#### AIM OF THE TASK:
Transcribe each line of the records below exactly, excluding any embedded images.

#### INPUT MATERIAL:
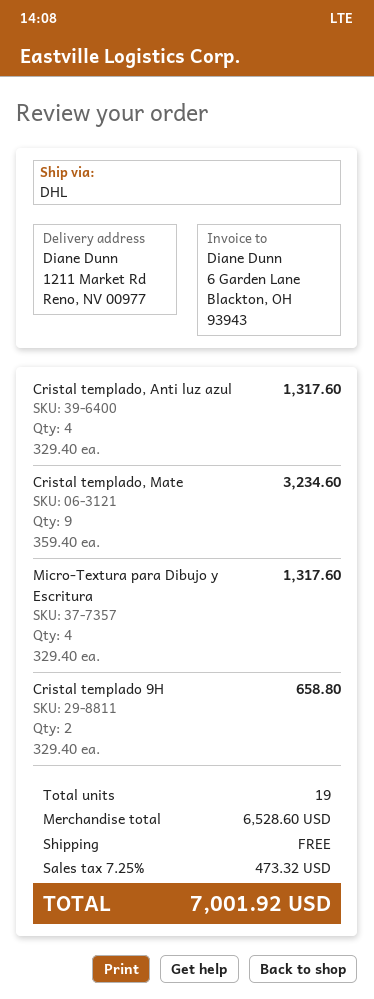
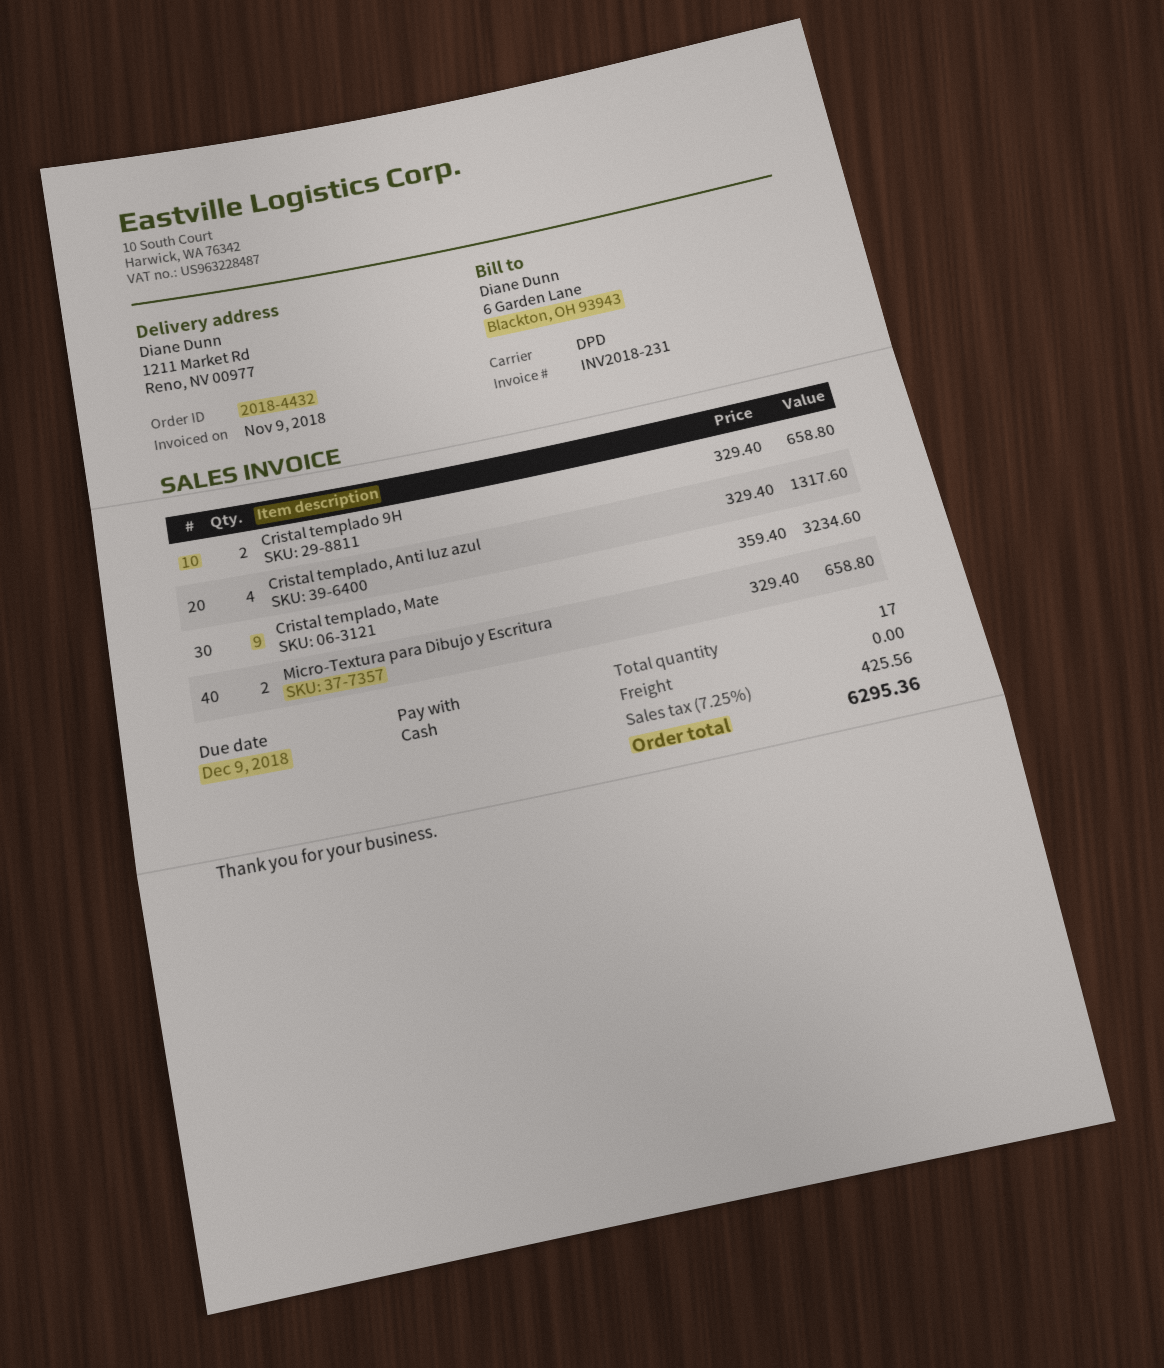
shipping method: DHL -> DPD
Micro-Textura para Dibujo y Escritura: 4 x 329.40 = 1317.60 -> 2 x 329.40 = 658.80
total quantity: 19 -> 17
tax: 7.25% = 473.32 -> 7.25% = 425.56
total: 7001.92 -> 6295.36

#### COMPLETED TASK:
shipping method: DHL -> DPD
Micro-Textura para Dibujo y Escritura: 4 x 329.40 = 1317.60 -> 2 x 329.40 = 658.80
total quantity: 19 -> 17
tax: 7.25% = 473.32 -> 7.25% = 425.56
total: 7001.92 -> 6295.36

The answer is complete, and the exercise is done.